The COVID-19 pandemic has shown us all the importance of WASH for basic public health, as hand hygiene was central to the response. Before the development of vaccines and treatment, hand hygiene was, along with physical distancing, the first effective and immediately available measure to reduce community transmission and protect health-care workers. Yet, efficient hand hygiene practice is fundamentally dependent on the provision of adequate WASH facilities.
“Safe water and adequate sanitation are prerequisites for human dignity, gender equality and inclusive development,” said United Nations Economic Commission for Europe (UNECE) Executive Secretary Olga Algayerova at MOP6. Yet, “climate change constitutes a major additional obstacle to fully realizing the human rights to water and sanitation for all,” she added.
Climate change is a threat multiplier; in the face of such threats water and sanitation services represent the backbone of resilience and security of communities and individuals. Efficient WASH services minimize the waste of a resource that has become increasingly precious in the light of water scarcity, while effective wastewater treatment and protection of water sources from pollution enable water reuse, so fundamental to the circular economy and sustainable agriculture practices. Safe and resilient WASH services can help countries tackle existing and emerging threats while also driving forward the achievement of the Sustainable Development Goals (SDGs). Maintaining WASH services enables hospitals and communities to prepare for, respond to, and recover from emergencies.

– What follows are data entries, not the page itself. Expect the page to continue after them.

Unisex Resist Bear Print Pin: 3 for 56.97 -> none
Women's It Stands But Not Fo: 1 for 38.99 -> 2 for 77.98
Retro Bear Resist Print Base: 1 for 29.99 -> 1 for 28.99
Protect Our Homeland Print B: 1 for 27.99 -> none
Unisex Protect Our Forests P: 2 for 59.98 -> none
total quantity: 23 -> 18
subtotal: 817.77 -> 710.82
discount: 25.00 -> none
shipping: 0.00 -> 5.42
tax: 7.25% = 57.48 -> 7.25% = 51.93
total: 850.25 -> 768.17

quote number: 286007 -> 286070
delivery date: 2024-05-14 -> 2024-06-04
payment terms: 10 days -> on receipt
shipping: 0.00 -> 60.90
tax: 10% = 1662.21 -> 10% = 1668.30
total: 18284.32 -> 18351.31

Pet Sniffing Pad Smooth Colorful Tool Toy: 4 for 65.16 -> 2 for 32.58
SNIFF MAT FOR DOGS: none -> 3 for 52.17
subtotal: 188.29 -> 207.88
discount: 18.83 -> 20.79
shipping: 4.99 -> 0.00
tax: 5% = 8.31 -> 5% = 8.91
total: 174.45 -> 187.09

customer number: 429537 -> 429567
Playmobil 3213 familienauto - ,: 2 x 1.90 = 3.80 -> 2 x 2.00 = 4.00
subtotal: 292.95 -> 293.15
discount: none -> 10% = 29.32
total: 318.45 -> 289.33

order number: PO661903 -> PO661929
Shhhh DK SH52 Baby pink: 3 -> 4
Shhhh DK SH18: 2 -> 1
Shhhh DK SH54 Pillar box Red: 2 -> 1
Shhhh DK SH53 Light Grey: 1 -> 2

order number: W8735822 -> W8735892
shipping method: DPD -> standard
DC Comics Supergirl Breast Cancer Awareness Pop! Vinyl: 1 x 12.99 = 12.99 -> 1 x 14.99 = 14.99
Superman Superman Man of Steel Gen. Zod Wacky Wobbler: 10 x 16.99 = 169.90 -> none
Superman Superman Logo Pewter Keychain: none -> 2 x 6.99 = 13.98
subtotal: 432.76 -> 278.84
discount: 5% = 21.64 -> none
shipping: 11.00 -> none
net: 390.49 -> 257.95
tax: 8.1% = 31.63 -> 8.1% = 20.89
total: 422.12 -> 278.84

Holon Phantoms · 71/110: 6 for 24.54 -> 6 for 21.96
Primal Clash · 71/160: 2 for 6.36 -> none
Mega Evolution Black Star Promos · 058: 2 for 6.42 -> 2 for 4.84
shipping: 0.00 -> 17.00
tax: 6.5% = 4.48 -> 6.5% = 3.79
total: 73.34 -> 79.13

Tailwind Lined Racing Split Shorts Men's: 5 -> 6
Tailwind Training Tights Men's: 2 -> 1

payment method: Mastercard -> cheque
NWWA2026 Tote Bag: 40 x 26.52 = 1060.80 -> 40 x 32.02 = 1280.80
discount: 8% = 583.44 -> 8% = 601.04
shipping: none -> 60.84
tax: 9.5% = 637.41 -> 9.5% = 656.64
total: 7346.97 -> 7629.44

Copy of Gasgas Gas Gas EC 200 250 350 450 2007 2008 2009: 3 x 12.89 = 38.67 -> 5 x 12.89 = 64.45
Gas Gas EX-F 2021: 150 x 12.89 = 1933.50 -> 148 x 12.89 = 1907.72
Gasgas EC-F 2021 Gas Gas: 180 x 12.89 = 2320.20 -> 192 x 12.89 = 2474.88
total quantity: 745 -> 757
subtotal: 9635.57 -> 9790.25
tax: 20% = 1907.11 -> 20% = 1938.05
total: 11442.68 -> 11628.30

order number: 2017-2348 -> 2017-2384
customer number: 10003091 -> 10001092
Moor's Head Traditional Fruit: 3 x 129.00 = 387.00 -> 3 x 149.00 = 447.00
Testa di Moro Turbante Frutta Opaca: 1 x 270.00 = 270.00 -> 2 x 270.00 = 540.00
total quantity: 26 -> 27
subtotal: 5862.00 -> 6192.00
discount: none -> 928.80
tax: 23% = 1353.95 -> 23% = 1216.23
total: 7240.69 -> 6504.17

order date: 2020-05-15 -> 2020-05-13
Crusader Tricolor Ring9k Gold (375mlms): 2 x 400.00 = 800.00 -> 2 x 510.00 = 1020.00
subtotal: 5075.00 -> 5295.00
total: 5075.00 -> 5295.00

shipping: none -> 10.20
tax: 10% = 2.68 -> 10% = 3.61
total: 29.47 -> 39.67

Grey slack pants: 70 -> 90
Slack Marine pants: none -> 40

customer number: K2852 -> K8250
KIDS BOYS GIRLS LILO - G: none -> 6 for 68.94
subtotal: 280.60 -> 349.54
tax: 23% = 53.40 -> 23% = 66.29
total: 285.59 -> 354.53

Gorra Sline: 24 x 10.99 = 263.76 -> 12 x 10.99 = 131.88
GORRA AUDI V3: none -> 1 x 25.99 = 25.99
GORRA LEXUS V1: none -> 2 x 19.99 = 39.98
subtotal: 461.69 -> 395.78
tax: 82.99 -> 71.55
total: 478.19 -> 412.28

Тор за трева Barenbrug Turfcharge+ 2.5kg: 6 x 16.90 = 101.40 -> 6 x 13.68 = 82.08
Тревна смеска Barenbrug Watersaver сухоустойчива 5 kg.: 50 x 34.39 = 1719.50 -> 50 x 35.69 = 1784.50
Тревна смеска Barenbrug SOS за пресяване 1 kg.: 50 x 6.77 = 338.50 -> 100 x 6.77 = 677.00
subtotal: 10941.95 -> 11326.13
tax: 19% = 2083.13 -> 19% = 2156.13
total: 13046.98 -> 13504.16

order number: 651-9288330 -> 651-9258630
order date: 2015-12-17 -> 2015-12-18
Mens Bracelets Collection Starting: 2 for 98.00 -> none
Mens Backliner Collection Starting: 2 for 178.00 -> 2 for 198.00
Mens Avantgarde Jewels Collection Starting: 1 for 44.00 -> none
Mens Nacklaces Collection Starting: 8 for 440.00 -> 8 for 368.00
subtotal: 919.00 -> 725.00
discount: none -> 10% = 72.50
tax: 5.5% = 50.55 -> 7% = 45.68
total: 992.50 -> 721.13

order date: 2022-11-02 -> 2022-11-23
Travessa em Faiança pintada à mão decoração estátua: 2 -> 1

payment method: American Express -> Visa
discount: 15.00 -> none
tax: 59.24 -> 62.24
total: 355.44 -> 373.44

The Protocol on Water and Health strives to implement the human rights to safe drinking water and sanitation, increase resilience to climate change and prepare for future pandemics while protecting human health, the environment and water resources. As a forward-looking instrument, it provides reliable approaches and a successful multilateral regional platform for achieving the WASH-related SDGs and commitments made in 2017 at the Sixth Ministerial Conference on Environment and Health in Ostrava, Czechia.
World Toilet Day
Coinciding with the close of MOP6, 19 November was World Toilet Day. This year, the focus was on the impact of the sanitation crisis on groundwater. Groundwater is the world’s most abundant source of fresh water, and yet it is threatened by climate change, as well as inadequate sanitation systems spreading human waste into rivers, lakes and soil, polluting underground water resources. Safely managed sanitation protects groundwater from human waste pollution.
“Today, almost everyone has a mobile phone, but not everyone has access to a proper toilet. In the pan-European region, over 271 million people lack access to safely managed sanitation that protects the health and the environment. Twenty-nine million people are without even basic infrastructure to go to the toilet safely, and with dignity,” commented Dr Hans Henri P. Kluge, WHO Regional Director for Europe, at MOP6. “Disappointingly, at the current rate of progress, we will fail to meet SDG 6.2: to ensure safe toilets for all by 2030. We need to work 4 times harder and faster to get there, and the Protocol on Water and Health is an accelerator in closing that sanitation gap.”
WHO/Europe and UNECE launched a new report this week on “Delivering safe sanitation for all”, which indicates priority areas for action to improve the situation in the pan-European region. Any improvement, whether in a large city or in a small-scale rural system, must be sustainable and resilient to be able to protect our future generations in the face of a changing climate.
We cannot miss the opportunity to accelerate progress on SDG 6 – to ensure the availability and sustainable management of water and sanitation for all – using the Protocol on Water and Health and its tools to ensure universal access to water and sanitation.